4. No despacho de 26-06-2025 o tribunal a quo exarou: Cota sob Referência de 25/06/2025: “Face ao informado, aguardem os autos a concretização da já ordenada citação da aqui requerente para os termos do processo de inventário n.º 1667/25...., primeiramente instaurado”.

5. Por requerimento de 01-07-2025 a requerente expôs e requereu, entre o mais, que “(…) não se nos afigura existir litispendência entre os autos de processo1667/25.... e 1769/25...., uma vez que as partes não são as mesmas, os inventariados não são os mesmos e as heranças em causa também não coincidem

Sem prescindir

- A verificação da existência de litispendência, está prevista na Lei, sendo clara a lei no seu artigo 582 n.º 2 do CPC que define como “proposta em segundo lugar” , “a ação para a qual o réu foi citado posteriormente” (sublinhado nosso)

- Deste modo, é essencial a citação dos RR afim de estabilizar a(s) acção (ões) proposta e aferir qual a ação proposta em segundo lugar (Ac. Rel Porto Processo 9295/19.5T8PRT.P1)

- Tendo a requerente, em 05/06/2025, Ref.ª citius 11954992, cumprido o despacho de 23/05/2025, Ref.ª Citius 110784628, nada há que impeça a citação dos réus nos presentes autos.

- De acordo com o disposto no Art. 162 do CPC a citação dos Réus deverá ser expedita no prazo de 5 dias

- O despacho proferido a 26/06/2025, Ref.ª Citius 111303825, a ordenar os presentes autos aguardar a prossecução de outros autos, carece de fundamento, traduzindo-se num atropelo ao princípio do dever de gestão previsto no Artigo 6.º do CPC

- Nos presentes autos a ação encontra-se em condições de prosseguir com a citação dos Réus.

Nestes termos requer que sejam ordenadas as citações dos Réus nos presentes autos”.

6. No despacho de 04-07-2025 o tribunal a quo consignou: “Referência de 01/07/2025: Como referido no precedente despacho, no processo de inventário n.º 1667/25...., primeiramente instaurado, para partilha das heranças abertas por óbito de CC e DD – aqui também aqui inventariados – já foi ordenada, por despacho de 29/05/2025, a citação da aqui requerente, ali requerida. / Não havendo, neste momento, razões sérias para crer que a aqui requerente se esteja a furtar à citação que ali já foi ordenada (entendimento que pode ser revertido na hipótese de persistir a inexplicável insistência que aqui vem fazendo), a prossecução destes autos, nos moldes peticionados, configura acto inútil, legalmente vedado (artigo 130.º do Código do Processo Civil). /Como tal, indeferindo ao requerido, aguardem os autos nos termos já ordenados no anterior despacho”.

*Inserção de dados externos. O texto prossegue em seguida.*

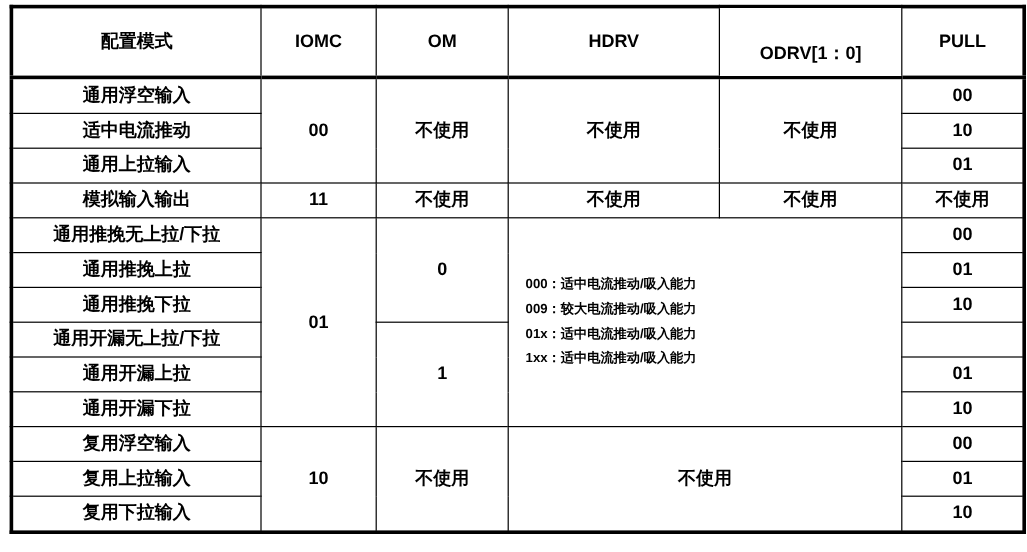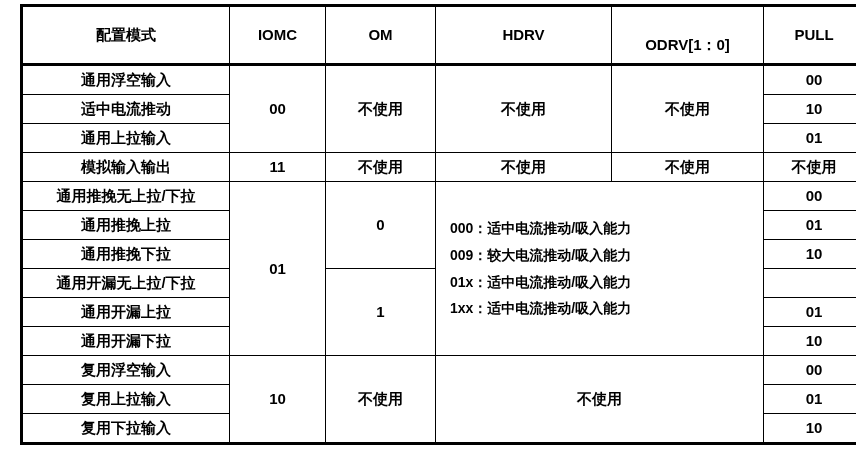"配置模式" .sheet { padding: 4px 6px 6px 20px -> 4px 6px 6px 8px }
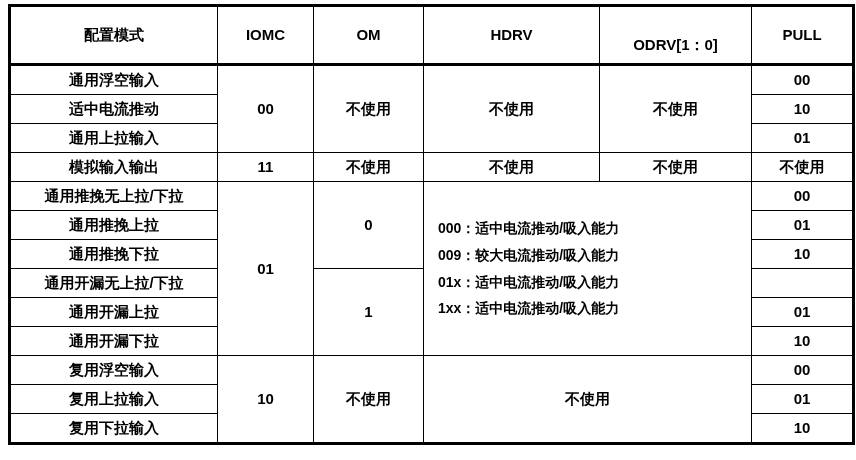"000：适中电流推动/吸入能力" .hdrv-list { font-size: 14px -> 11px }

7. A 10-07-2025 a requerente apresentou recurso de apelação do despacho de 26-06-2025 enumerando as seguintes conclusões:

“1 - A 29-4-2025 a recorrente deu entrada de inventário para partilha por óbito de BB, CC, e DD, sendo requeridos: EE, AA, FF, GG e HH

2 - No referido processo foi requerida a nomeação da interessada EE como cabeça de casal

3 - A 07/05/2025, Ref.ª Citius 110772892 foi a requerente notificada para se pronunciar acerca da eventualidade da verificação de “(..) litispendência com o processo de inventário n.º 1667/25...., instaurado na data de 16/04/2025, a correr termos neste Juízo Local Cível de Leiria – J2, (…)”

4 - A recorrente respondeu, informando desconhecer o referido processo, porquanto não havia sido citada, invocando que, nos termos do disposto nos Artigos 581 e 582 do CPC a litispendência é aferida após a citação das partes, terminando por requerer a prossecução dos presentes autos com a citação da Cabeça de casal e demais requeridos.

5 - Notificada que foi para vir juntar certidões prediais dos prédios contantes no RI, a recorrente, a 05/06/2025, Ref.ª Citius 11954992, voltou a requerer a citação dos outros sujeitos processuais

6 - A 26/06/2025, Ref.ª Citius 111303825 o tribunal a quo profere o despacho aqui em crise “ (…), aguardem os autos a concretização da já ordenada citação da aqui requerente para os termos do processo de inventário n.º 1667/25...., primeiramente instaurado.”, mantendo a sua posição a 09/07/2025, Ref.ª Citius 111457828 “ (…) no processo de inventário n.º 1667/25...., primeiramente instaurado, para partilha das heranças abertas por óbito de CC e DD – aqui também aqui inventariados – já foi ordenada, por despacho de 29/05/2025, a citação da aqui requerente, ali requerida. (…) a prossecução destes autos, nos moldes peticionados, configura acto inútil, legalmente vedado (artigo 130.º do Código do Processo Civil).

Como tal, indeferindo ao requerido, aguardem os autos nos termos já ordenados no anterior despacho.”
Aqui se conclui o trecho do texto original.